- TASK OBJECTIVE -
In the listing that follows, the range to quote begins at the line that has "16px -> 10px" and ends after the line that has "width: 52px ->"; quote it verbatim and add nothing.

- SUPPLIED INFORMATION -
■ ■ ■ ■
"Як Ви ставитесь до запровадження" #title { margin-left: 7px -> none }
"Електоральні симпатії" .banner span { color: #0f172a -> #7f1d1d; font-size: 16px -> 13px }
■ ■ ■ ■
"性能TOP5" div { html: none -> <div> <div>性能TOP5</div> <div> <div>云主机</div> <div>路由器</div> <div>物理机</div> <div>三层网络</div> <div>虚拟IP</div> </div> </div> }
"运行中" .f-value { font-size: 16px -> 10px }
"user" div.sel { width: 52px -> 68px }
■ ■ ■ ■
- SOLVED EXERCISE -
"运行中" .f-value { font-size: 16px -> 10px }
"user" div.sel { width: 52px -> 68px }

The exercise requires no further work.